ACTIVITY —
Check every line below for the string "none", and copy the lines that contain it.

SUPPLIED DATA —
= Beginning of Section =

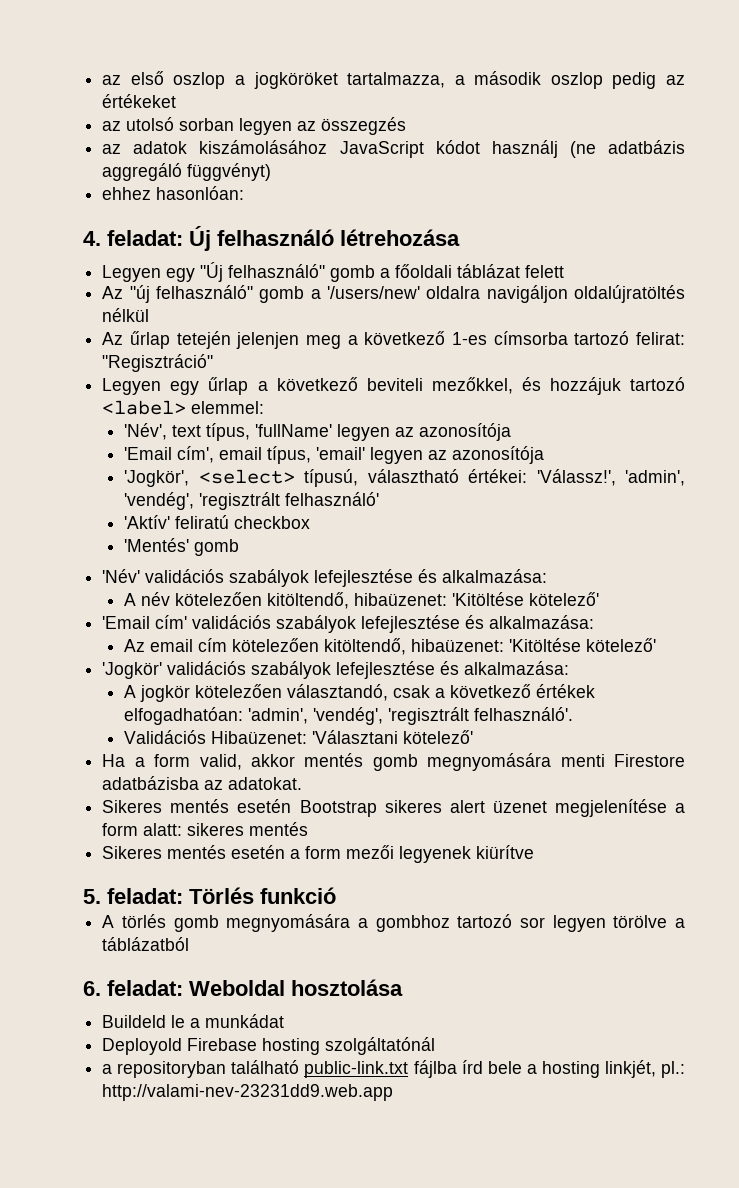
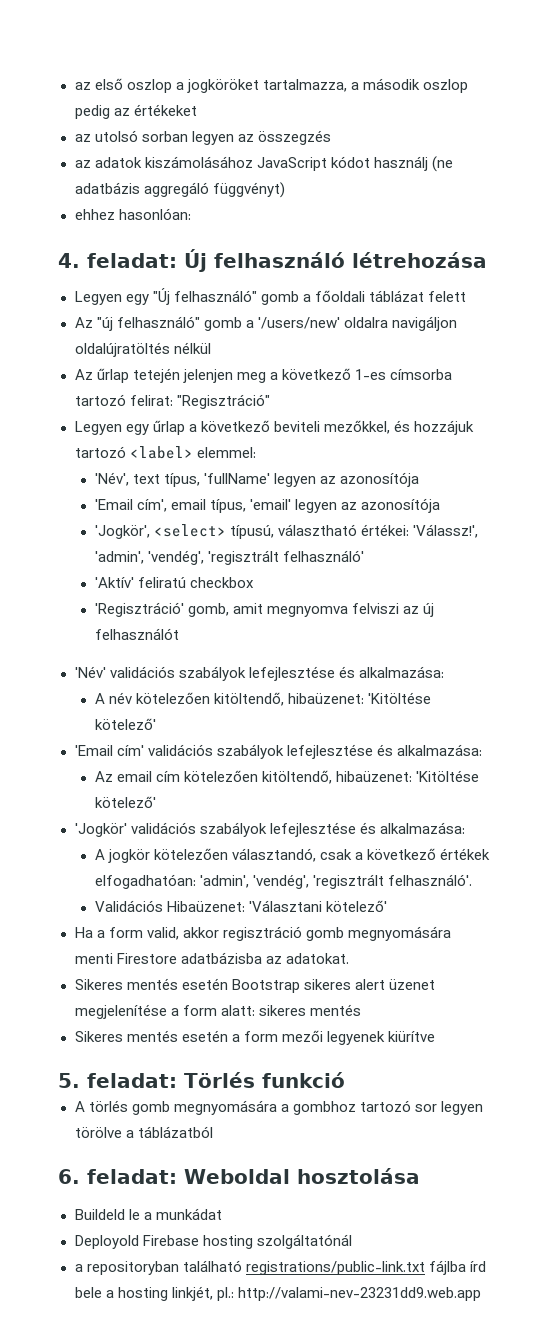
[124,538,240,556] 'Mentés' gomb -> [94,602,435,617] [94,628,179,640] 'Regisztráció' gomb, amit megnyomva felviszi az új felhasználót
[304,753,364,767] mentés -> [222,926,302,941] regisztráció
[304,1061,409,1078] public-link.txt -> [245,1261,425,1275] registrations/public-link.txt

= End of Section =
= Beginning of Section =

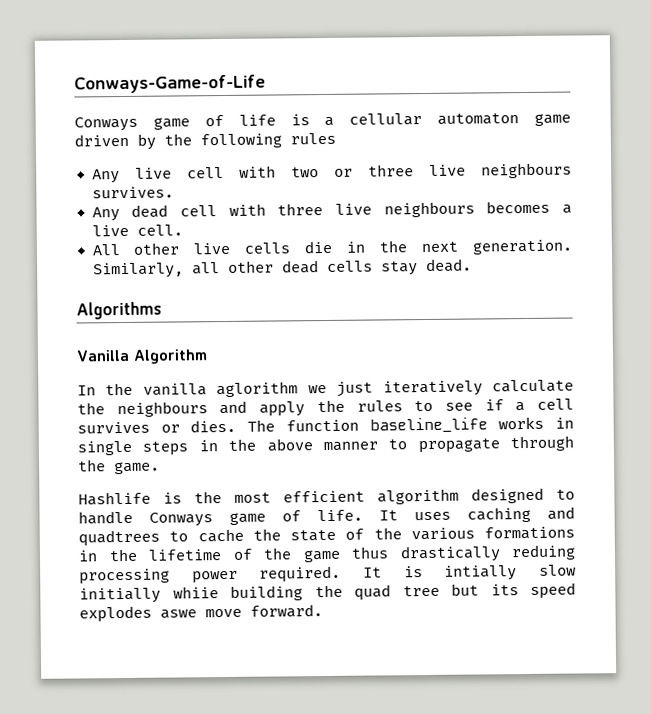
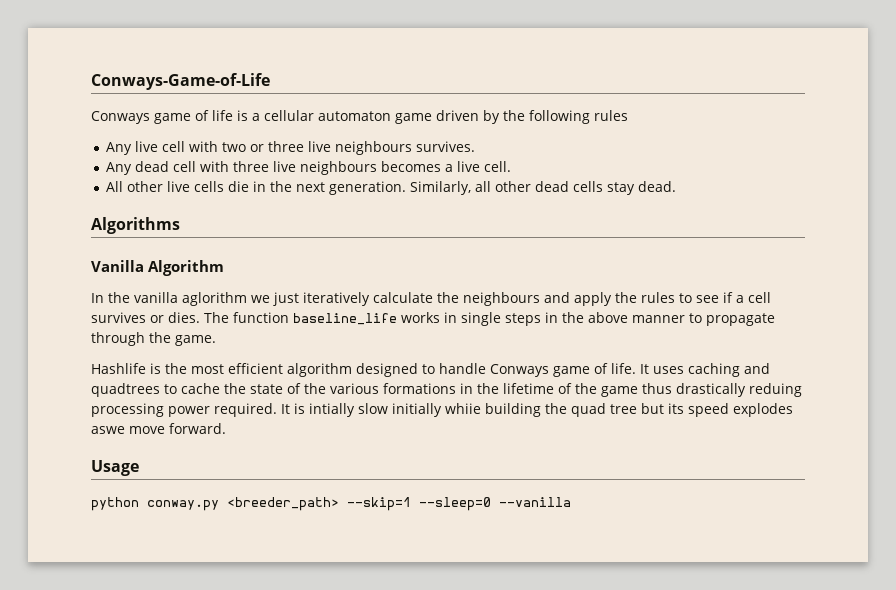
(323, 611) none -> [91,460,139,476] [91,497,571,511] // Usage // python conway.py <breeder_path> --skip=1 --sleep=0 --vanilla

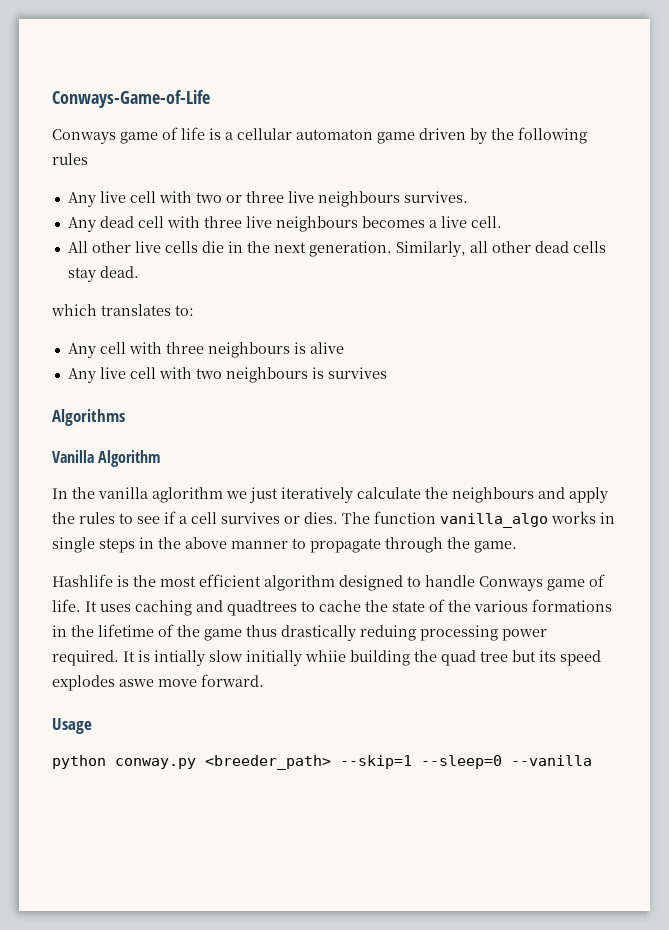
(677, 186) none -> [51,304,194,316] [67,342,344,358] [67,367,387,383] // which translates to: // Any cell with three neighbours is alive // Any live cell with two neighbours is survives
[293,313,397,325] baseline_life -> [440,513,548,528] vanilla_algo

= End of Section =

THE ANSWER —
(323, 611) none -> [91,460,139,476] [91,497,571,511] // Usage // python conway.py <breeder_path> --skip=1 --sleep=0 --vanilla
(677, 186) none -> [51,304,194,316] [67,342,344,358] [67,367,387,383] // which translates to: // Any cell with three neighbours is alive // Any live cell with two neighbours is survives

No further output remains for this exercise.